#### [What you have to do]
Pictures stay out of this copy; please retype only the lines from the start of the records through the line with "-80,7 +80,7 @@".

(Beginning of Input data)

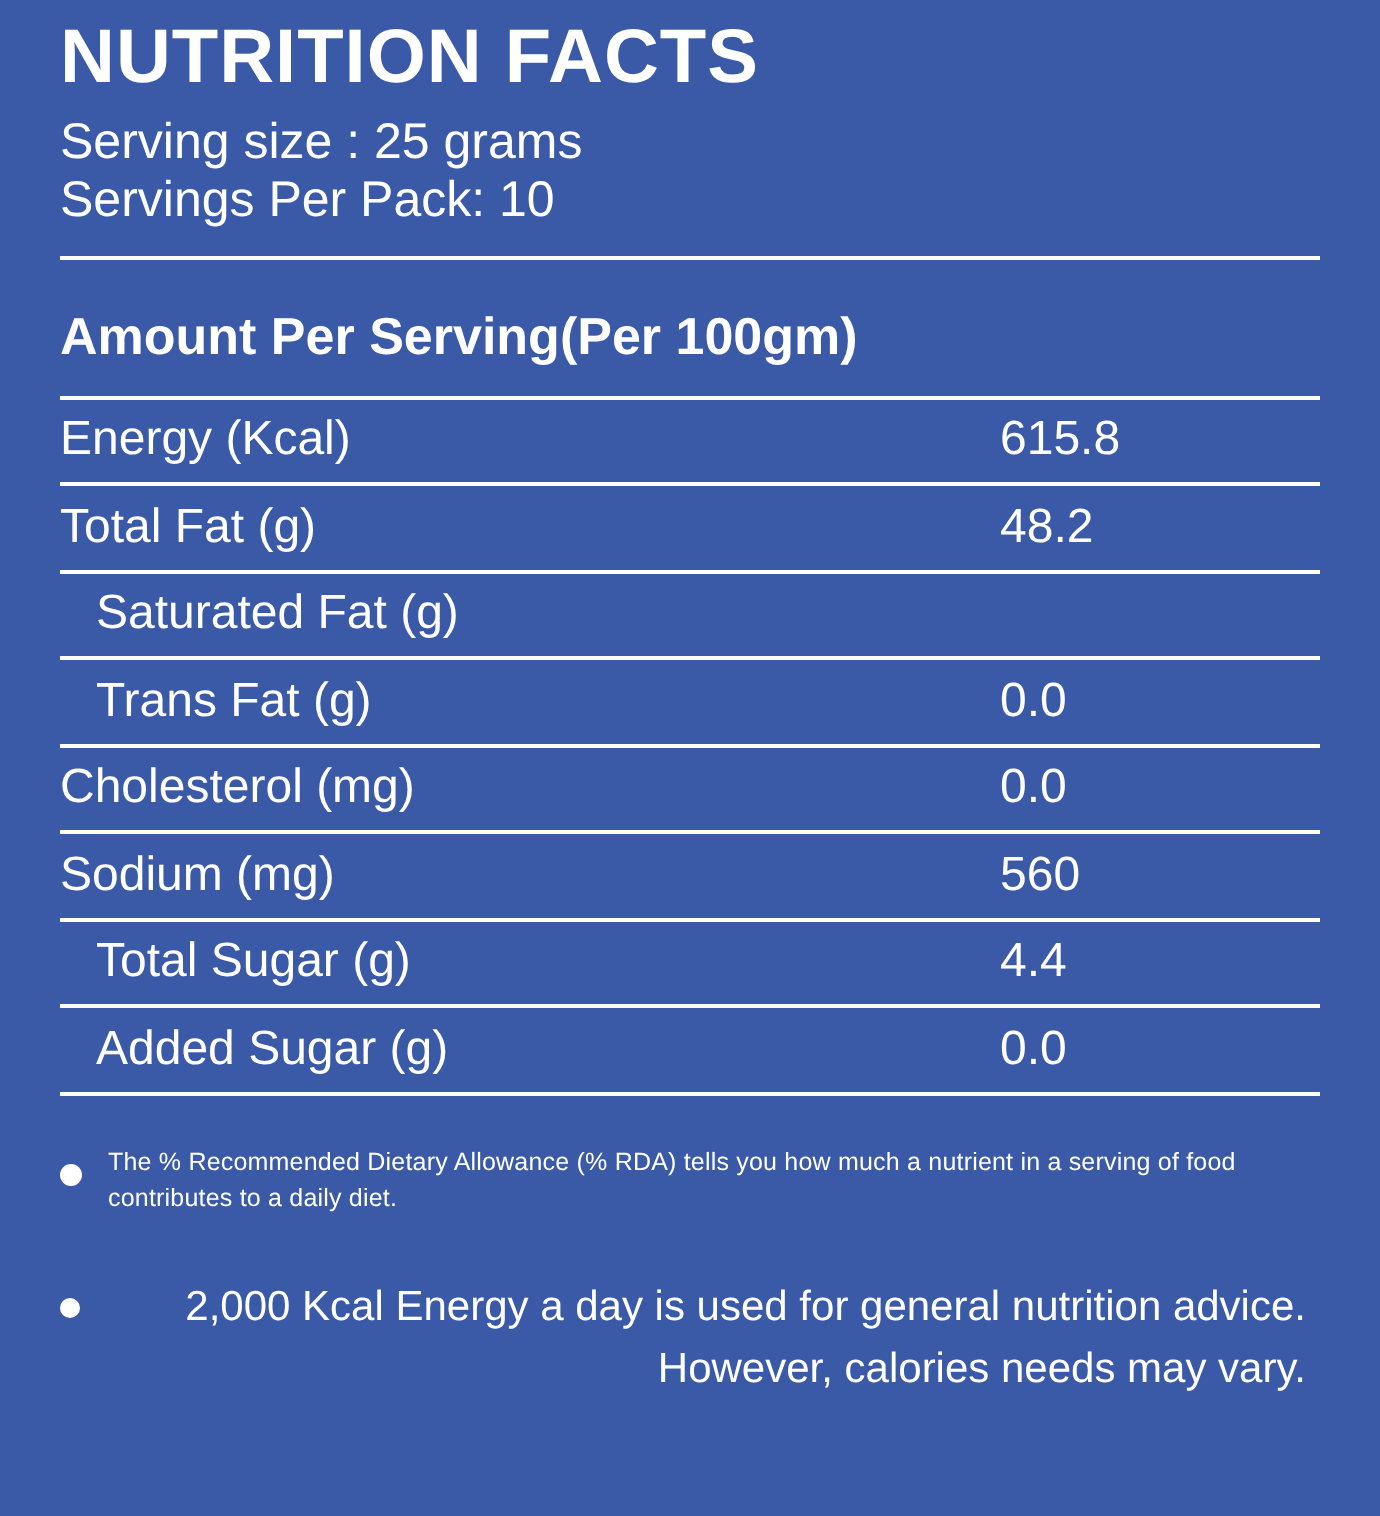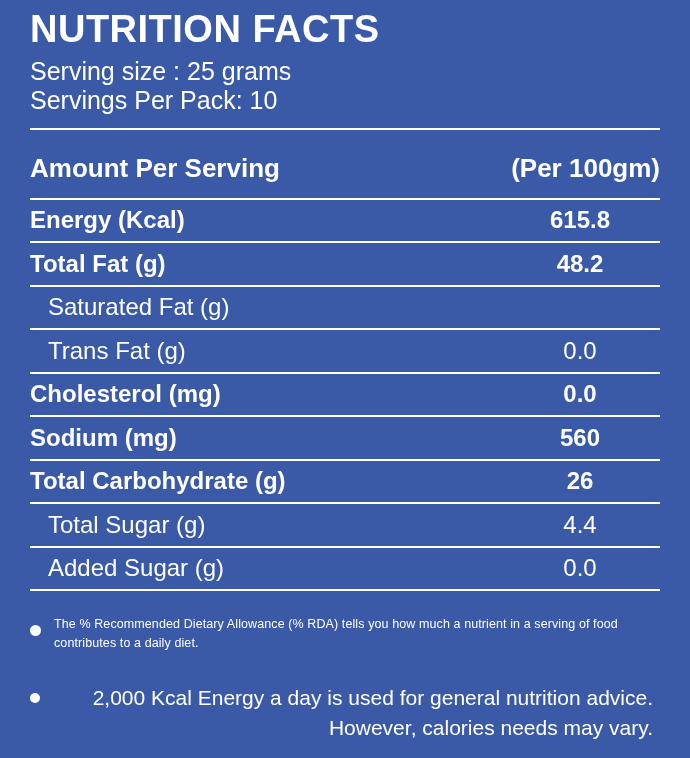--- a/index.html
+++ b/index.html
@@ -38,7 +38,7 @@
   }
   .amount-row {
     display: flex;
-    justify-content: space-between;
+    justify-content: flex-start;
     align-items: baseline;
     font-size: 26px;
     font-weight: bold;

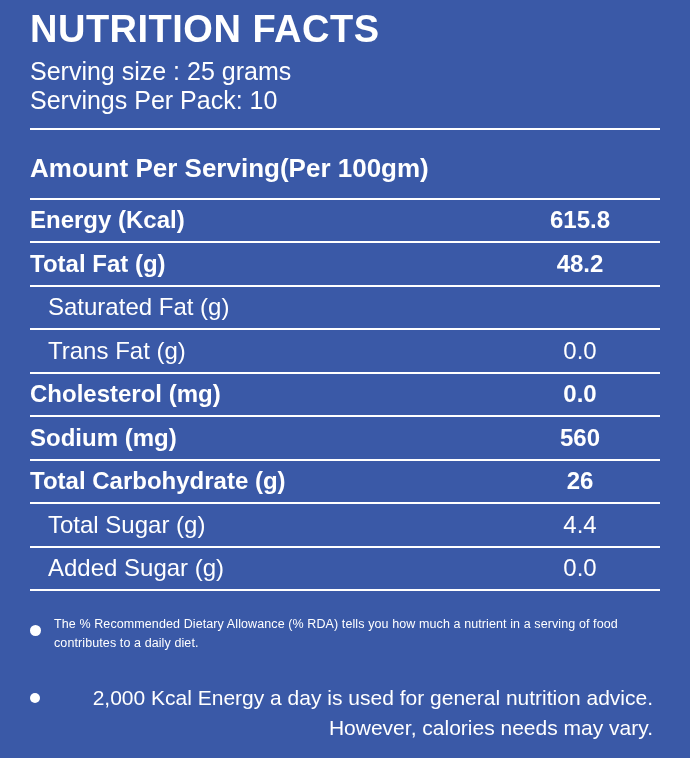--- a/index.html
+++ b/index.html
@@ -61,7 +61,7 @@
   }
   .row.bold .label,
   .row.bold .value {
-    font-weight: bold;
+    font-weight: normal;
   }
   .row.sub .label {
     padding-left: 18px;

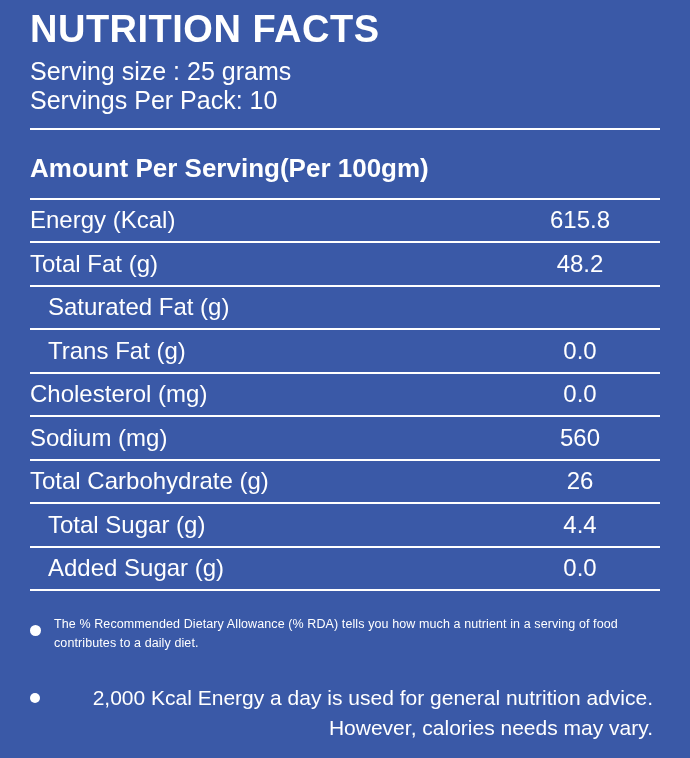--- a/index.html
+++ b/index.html
@@ -70,7 +70,6 @@
   .row .value {
     width: 160px;
     flex-shrink: 0;
-    text-align: center;
   }
   .footnote-small {
     display: flex;

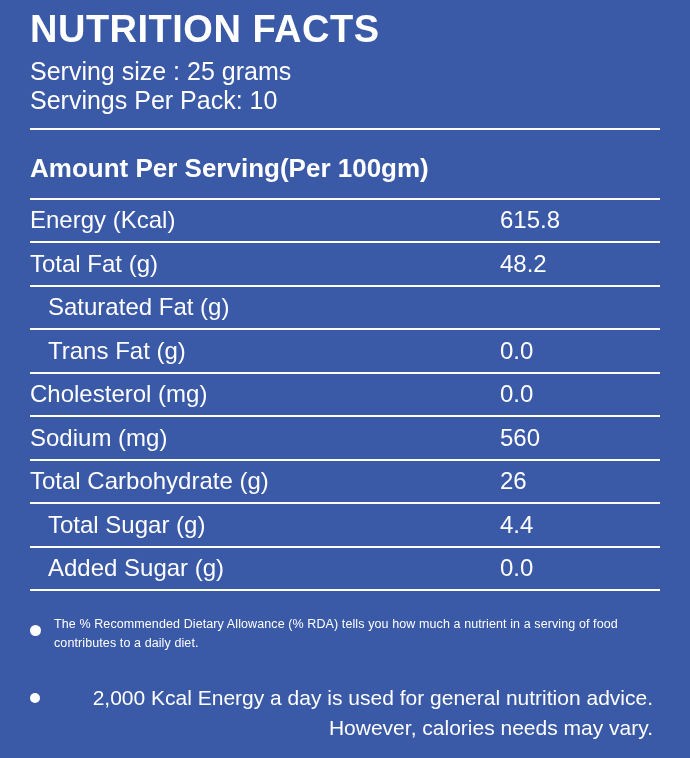--- a/index.html
+++ b/index.html
@@ -148,10 +148,6 @@
       <span class="label">Sodium (mg)</span>
       <span class="value">560</span>
     </div>
-    <div class="row bold">
-      <span class="label">Total Carbohydrate (g)</span>
-      <span class="value">26</span>
-    </div>
     <div class="row sub">
       <span class="label">Total Sugar (g)</span>
       <span class="value">4.4</span>

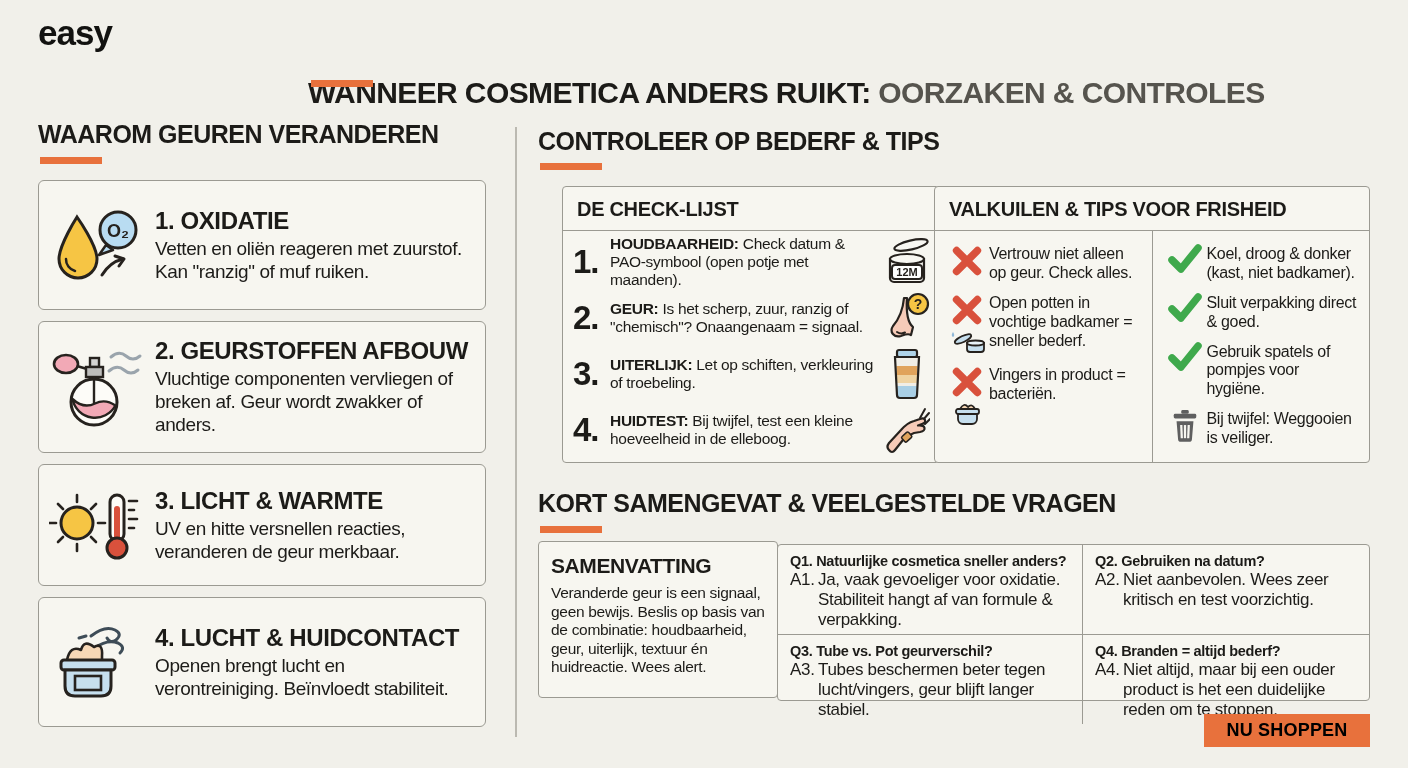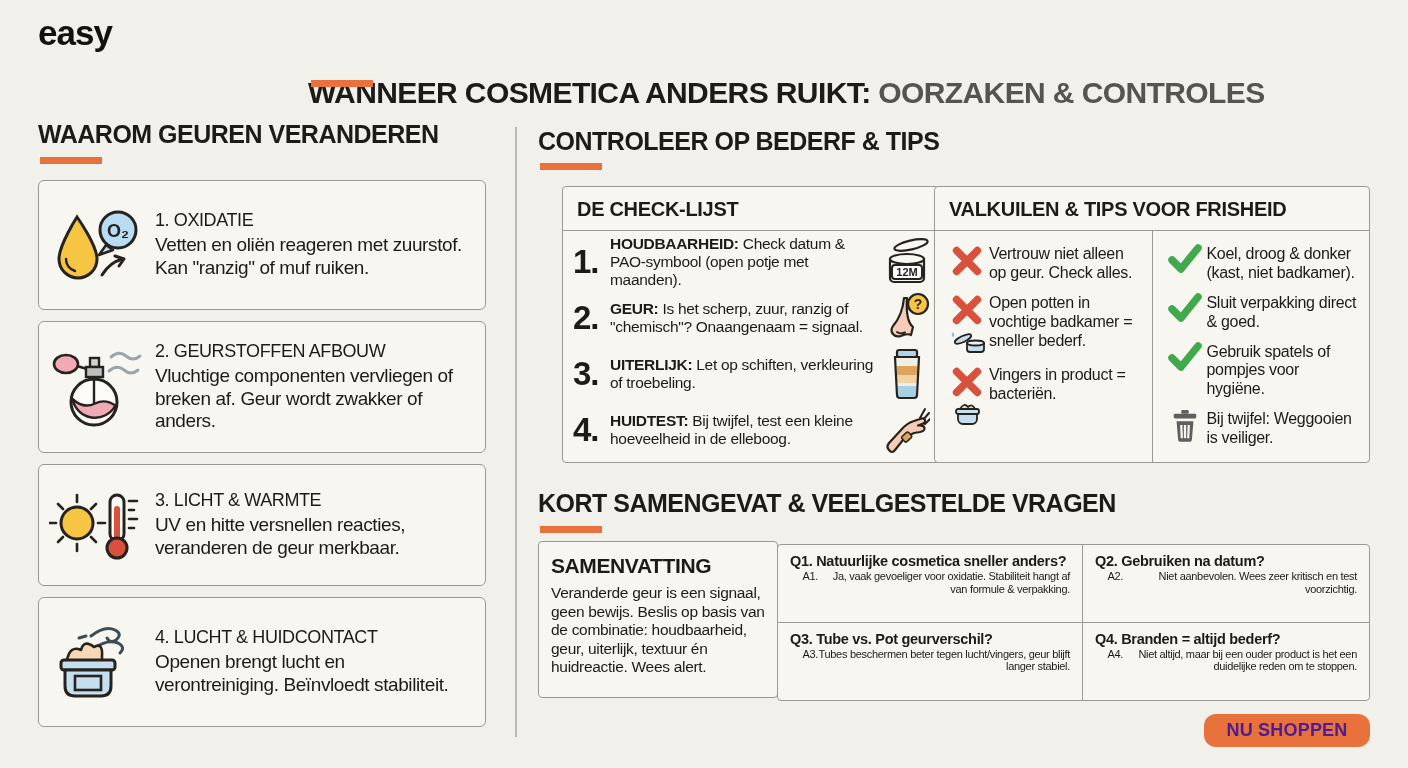--- a/index.html
+++ b/index.html
@@ -45,7 +45,7 @@
   .cause-card.h4{height:130px;}
   .cause-icon{width:116px;flex-shrink:0;display:flex;justify-content:center;align-items:center;}
   .cause-body{flex:1;padding-right:12px;}
-  .cause-title{font-size:18px;font-weight:normal;letter-spacing:-.4px;margin-bottom:3px;}
+  .cause-title{font-size:24px;font-weight:bold;letter-spacing:-.4px;margin-bottom:3px;}
   .cause-text{font-size:19px;line-height:1.2;letter-spacing:-.4px;}
 
   

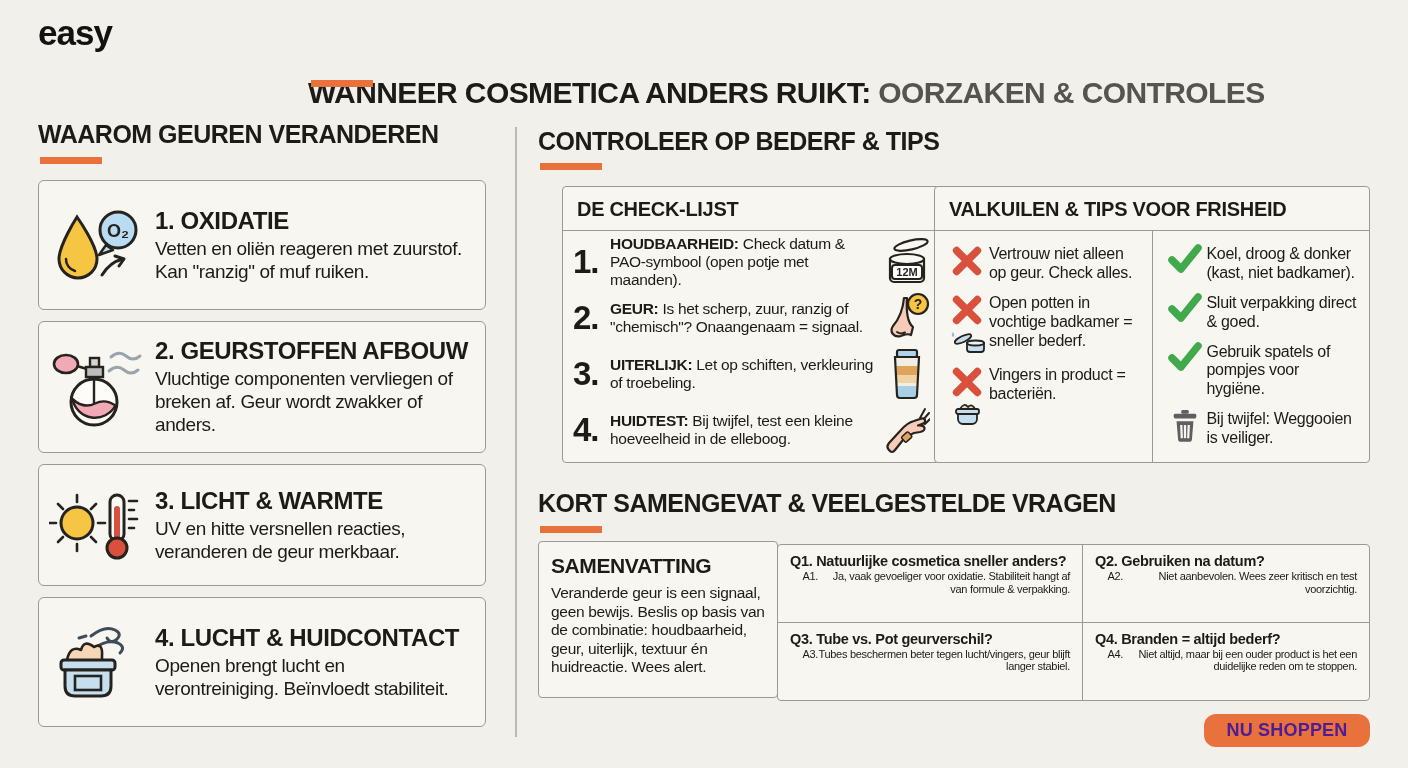--- a/index.html
+++ b/index.html
@@ -80,7 +80,7 @@
   .faq-cell.br{border-right:1.5px solid var(--border);}
   .faq-cell.bb{border-bottom:1.5px solid var(--border);}
   .faq-q{font-size:14.5px;font-weight:bold;letter-spacing:-.3px;margin-bottom:1px;}
-  .faq-a{display:flex;font-size:11px;line-height:1.18;letter-spacing:-.3px;text-align:right;}
+  .faq-a{display:flex;font-size:17px;line-height:1.18;letter-spacing:-.3px;}
   .faq-a-label{width:28px;flex-shrink:0;}
   .faq-a-text{flex:1;}
 

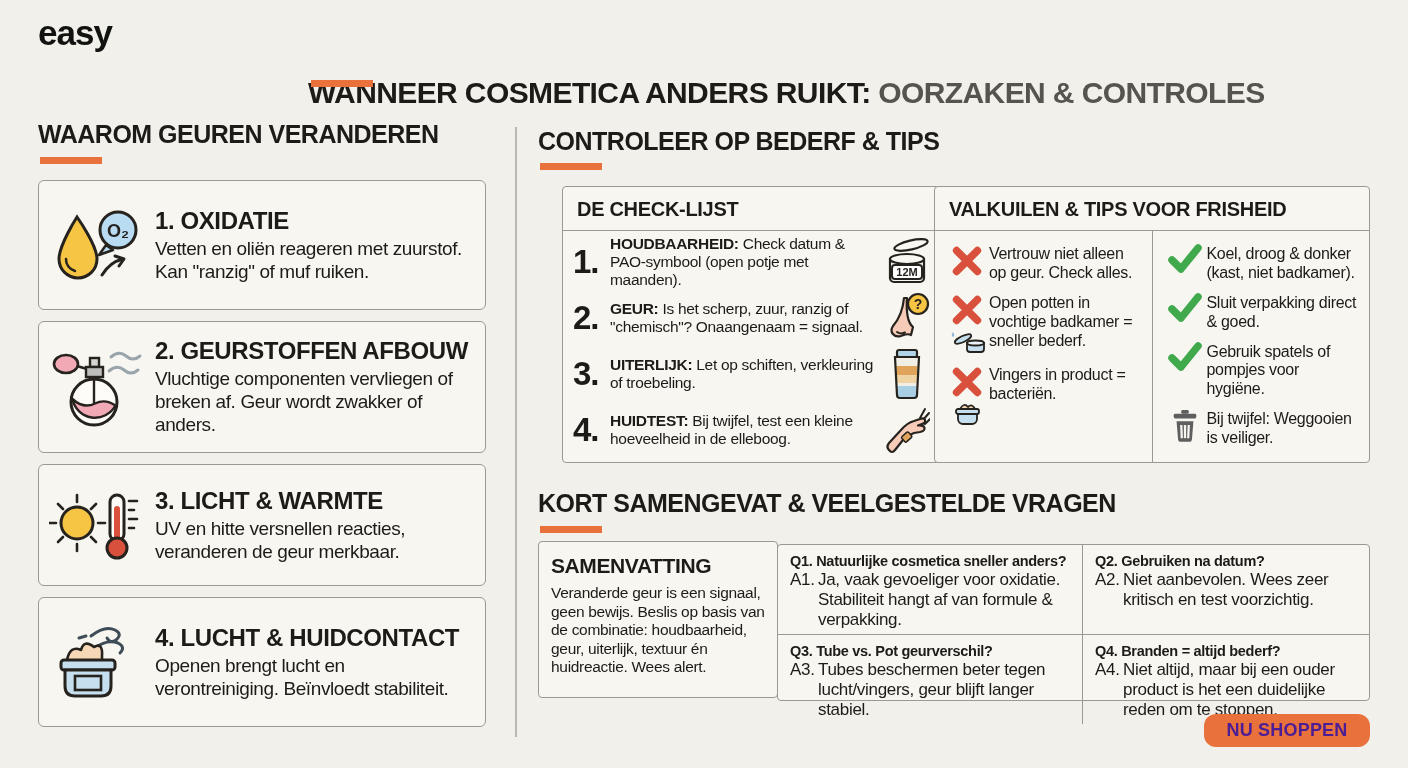--- a/index.html
+++ b/index.html
@@ -85,7 +85,7 @@
   .faq-a-text{flex:1;}
 
   
-  .cta-button{position:absolute;left:1204px;top:714px;width:166px;height:33px;background:var(--accent);border-radius:12px;color:#4c1d95;font-weight:bold;font-size:18px;display:flex;align-items:center;justify-content:center;letter-spacing:.2px;cursor:pointer;border:none;}
+  .cta-button{position:absolute;left:1204px;top:714px;width:166px;height:33px;background:var(--accent);border-radius:0;color:#000000;font-weight:bold;font-size:18px;display:flex;align-items:center;justify-content:center;letter-spacing:.2px;cursor:pointer;border:none;}
 
   svg{display:block;}
   svg text{font-family:"Liberation Sans",sans-serif;}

(End of Input data)

#### [Response to the exercise]
--- a/index.html
+++ b/index.html
@@ -38,7 +38,7 @@
   }
   .amount-row {
     display: flex;
-    justify-content: space-between;
+    justify-content: flex-start;
     align-items: baseline;
     font-size: 26px;
     font-weight: bold;

--- a/index.html
+++ b/index.html
@@ -61,7 +61,7 @@
   }
   .row.bold .label,
   .row.bold .value {
-    font-weight: bold;
+    font-weight: normal;
   }
   .row.sub .label {
     padding-left: 18px;

--- a/index.html
+++ b/index.html
@@ -70,7 +70,6 @@
   .row .value {
     width: 160px;
     flex-shrink: 0;
-    text-align: center;
   }
   .footnote-small {
     display: flex;

--- a/index.html
+++ b/index.html
@@ -148,10 +148,6 @@
       <span class="label">Sodium (mg)</span>
       <span class="value">560</span>
     </div>
-    <div class="row bold">
-      <span class="label">Total Carbohydrate (g)</span>
-      <span class="value">26</span>
-    </div>
     <div class="row sub">
       <span class="label">Total Sugar (g)</span>
       <span class="value">4.4</span>

--- a/index.html
+++ b/index.html
@@ -45,7 +45,7 @@
   .cause-card.h4{height:130px;}
   .cause-icon{width:116px;flex-shrink:0;display:flex;justify-content:center;align-items:center;}
   .cause-body{flex:1;padding-right:12px;}
-  .cause-title{font-size:18px;font-weight:normal;letter-spacing:-.4px;margin-bottom:3px;}
+  .cause-title{font-size:24px;font-weight:bold;letter-spacing:-.4px;margin-bottom:3px;}
   .cause-text{font-size:19px;line-height:1.2;letter-spacing:-.4px;}
 
   

--- a/index.html
+++ b/index.html
@@ -80,7 +80,7 @@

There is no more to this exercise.